Source data: Begin

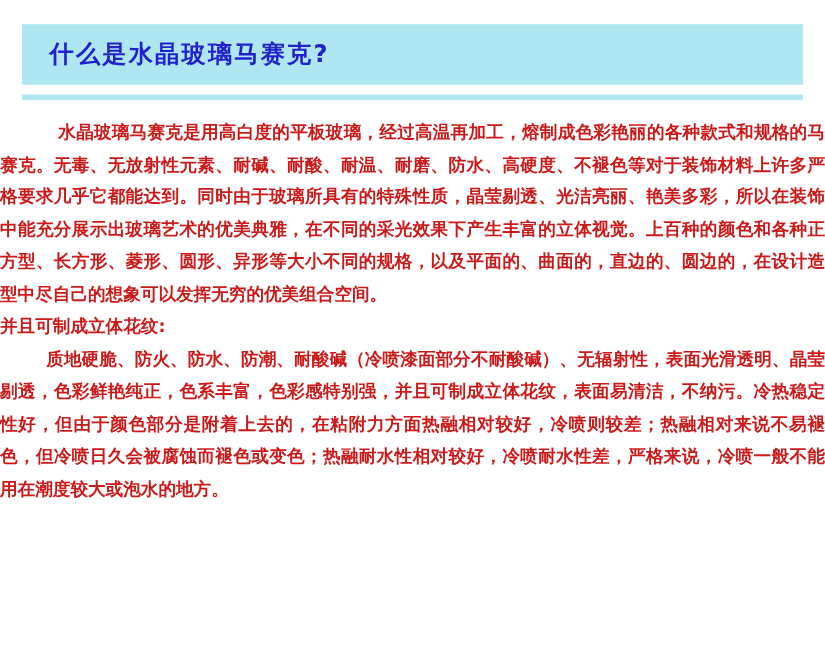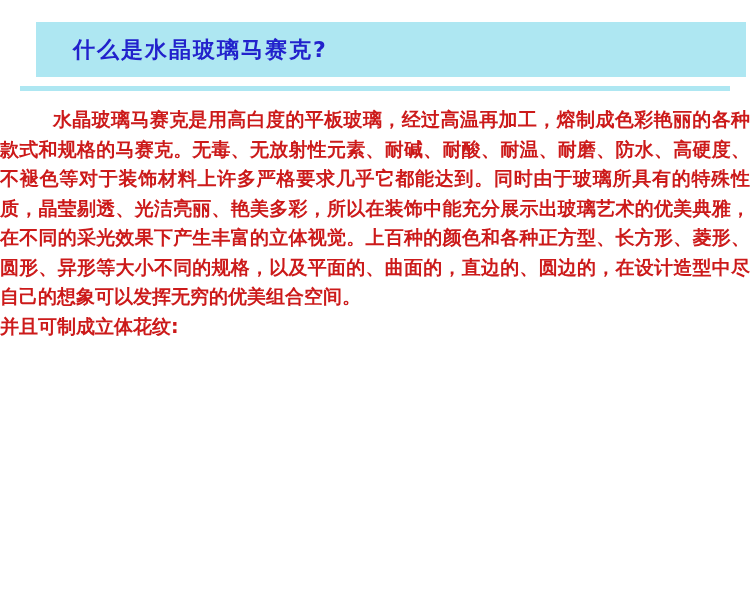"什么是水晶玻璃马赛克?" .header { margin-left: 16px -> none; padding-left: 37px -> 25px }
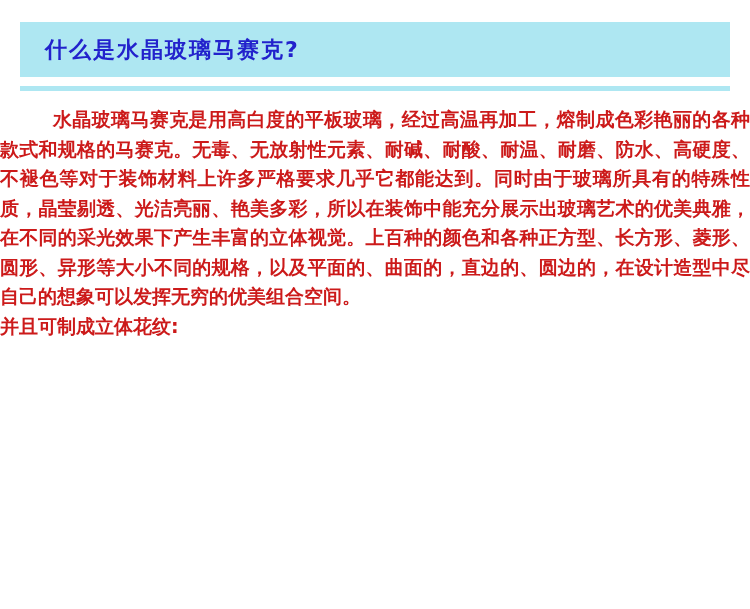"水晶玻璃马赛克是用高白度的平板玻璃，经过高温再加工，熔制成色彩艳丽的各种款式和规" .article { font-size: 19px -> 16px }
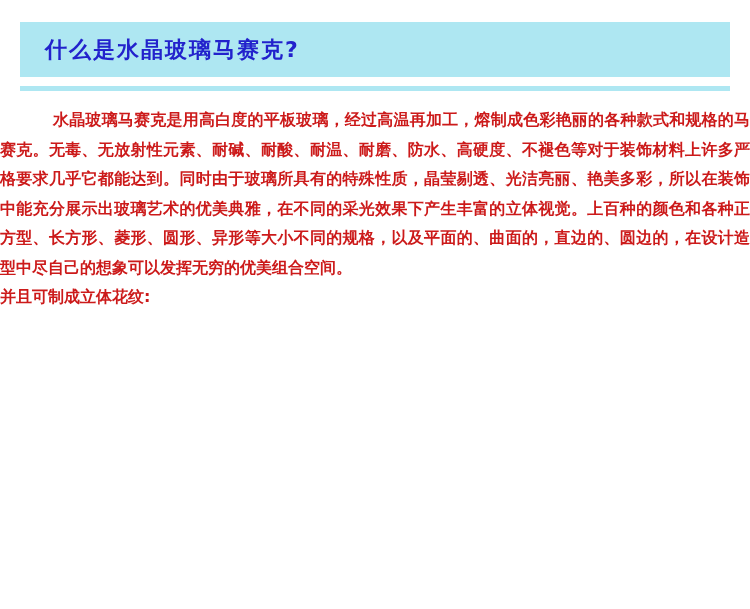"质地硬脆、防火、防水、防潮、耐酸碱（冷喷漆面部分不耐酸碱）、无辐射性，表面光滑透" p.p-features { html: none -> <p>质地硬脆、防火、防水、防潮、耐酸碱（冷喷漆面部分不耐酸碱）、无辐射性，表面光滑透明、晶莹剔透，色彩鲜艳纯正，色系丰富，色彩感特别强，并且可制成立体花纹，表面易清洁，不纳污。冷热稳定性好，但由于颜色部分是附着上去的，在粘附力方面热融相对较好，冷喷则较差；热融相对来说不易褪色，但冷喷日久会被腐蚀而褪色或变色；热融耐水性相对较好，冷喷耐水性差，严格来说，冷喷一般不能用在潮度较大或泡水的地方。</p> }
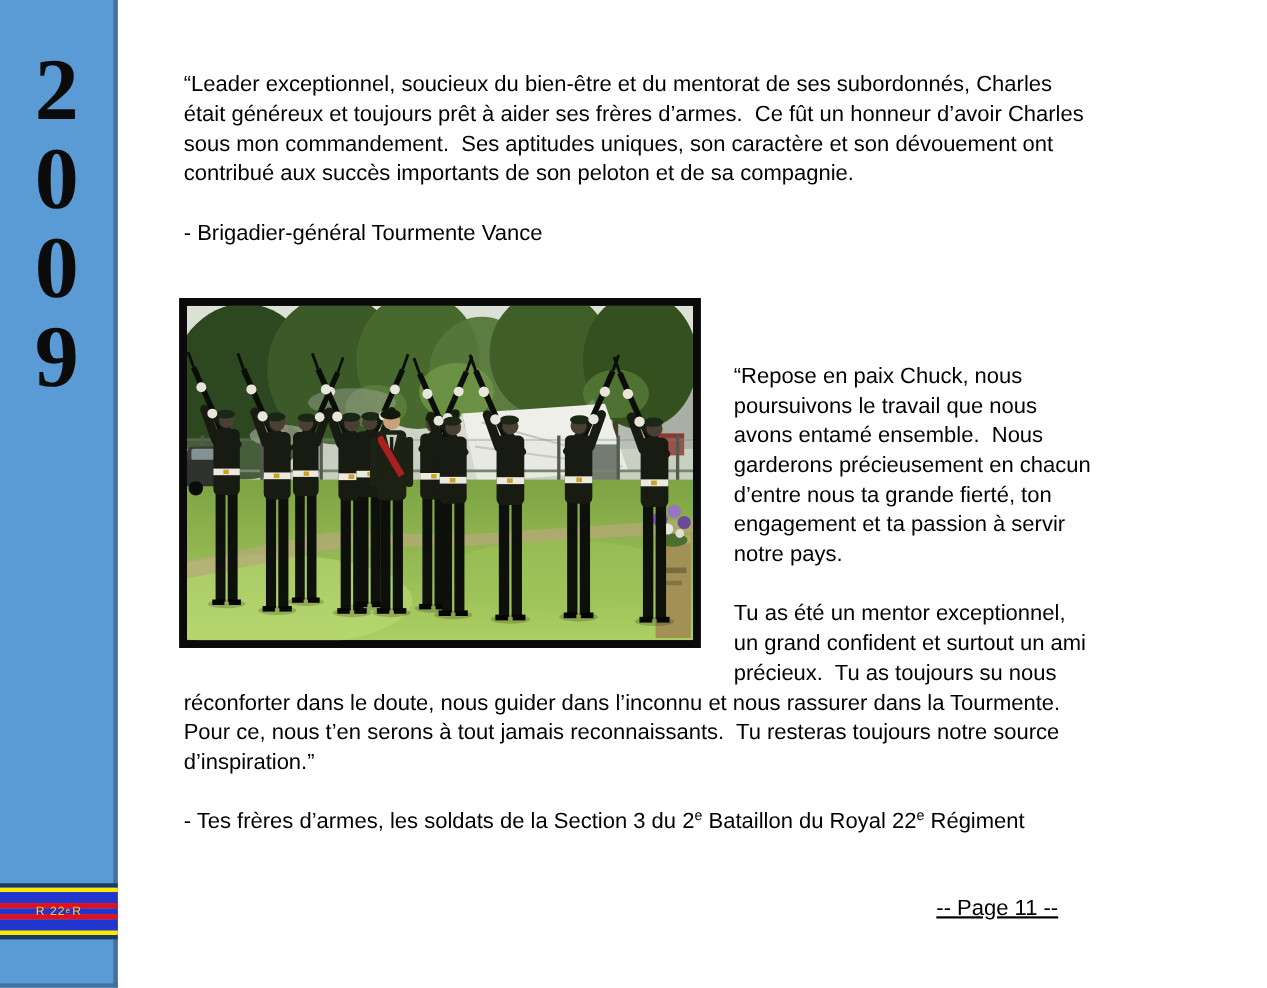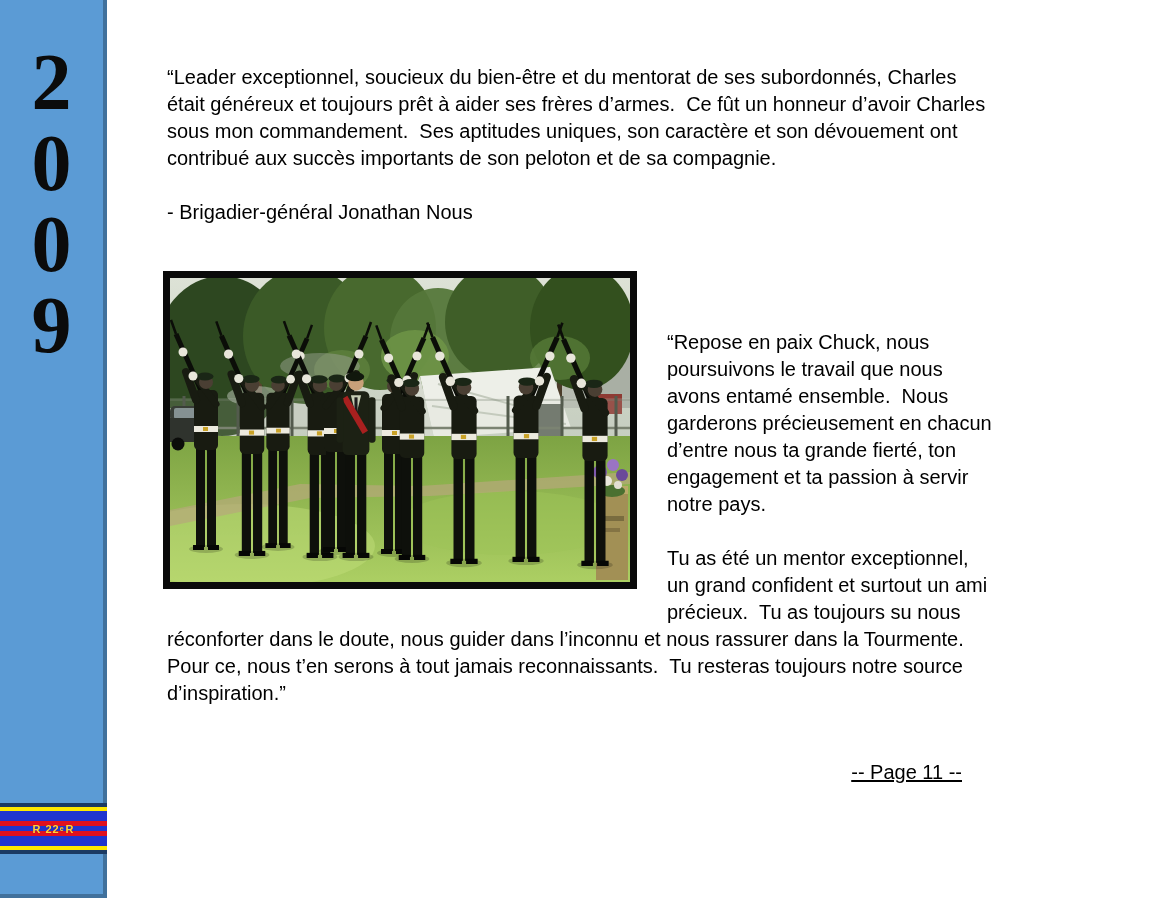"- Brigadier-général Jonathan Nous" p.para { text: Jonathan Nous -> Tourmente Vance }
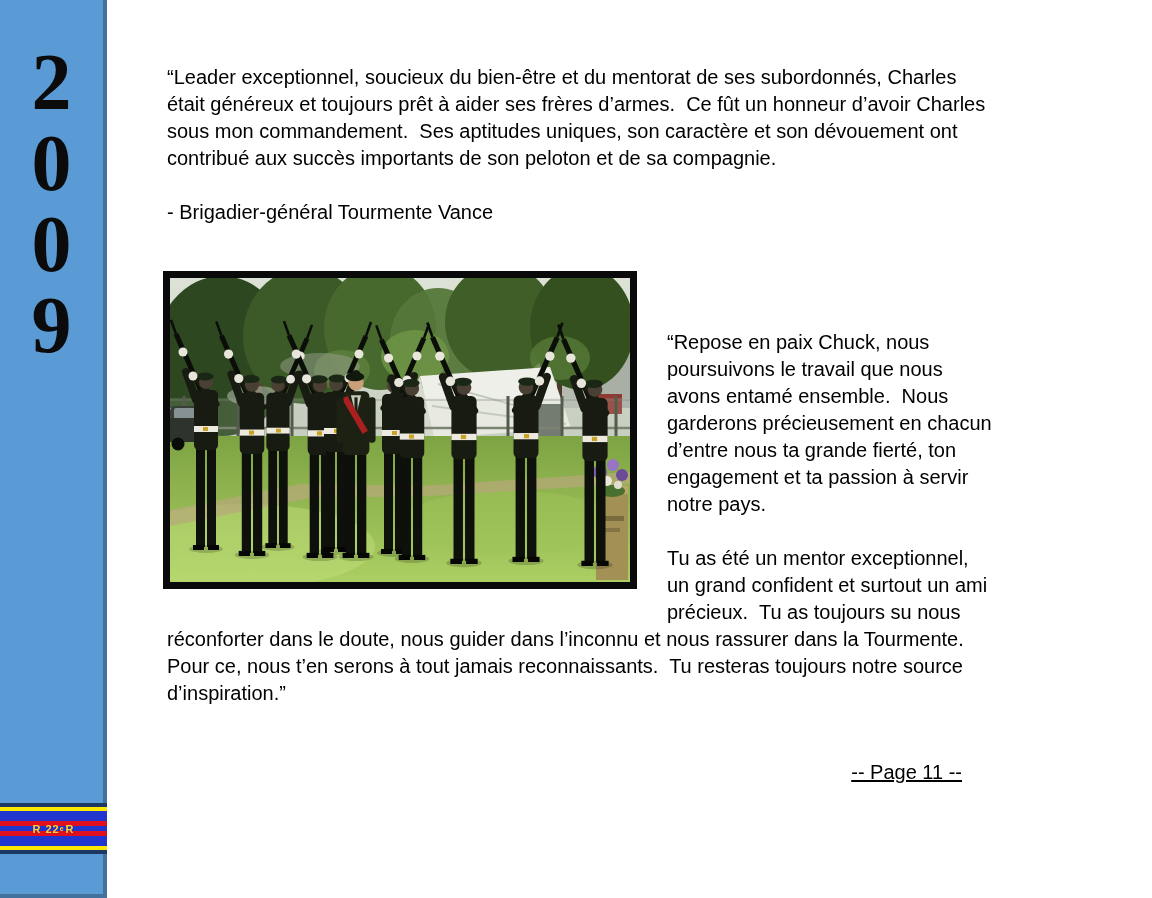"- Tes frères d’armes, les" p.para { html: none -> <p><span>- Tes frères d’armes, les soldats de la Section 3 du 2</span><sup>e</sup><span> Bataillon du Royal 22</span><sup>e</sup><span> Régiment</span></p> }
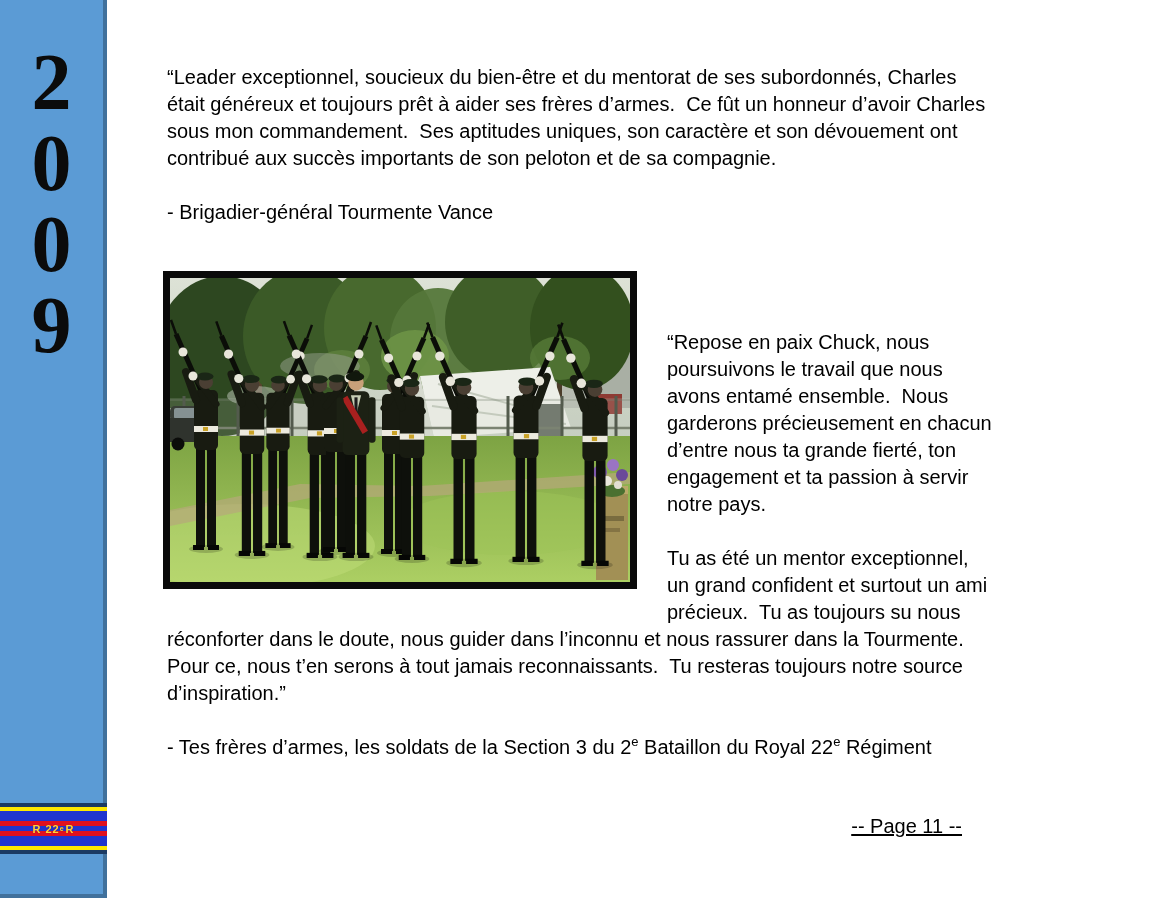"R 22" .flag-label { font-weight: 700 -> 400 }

Source data: End

## What needs to be done
Skip the pictures and retype exactly the lines from the one that contains "-> <p><span>- Tes" to the last line of the records.

## Result of this exercise
"- Tes frères d’armes, les" p.para { html: none -> <p><span>- Tes frères d’armes, les soldats de la Section 3 du 2</span><sup>e</sup><span> Bataillon du Royal 22</span><sup>e</sup><span> Régiment</span></p> }
"R 22" .flag-label { font-weight: 700 -> 400 }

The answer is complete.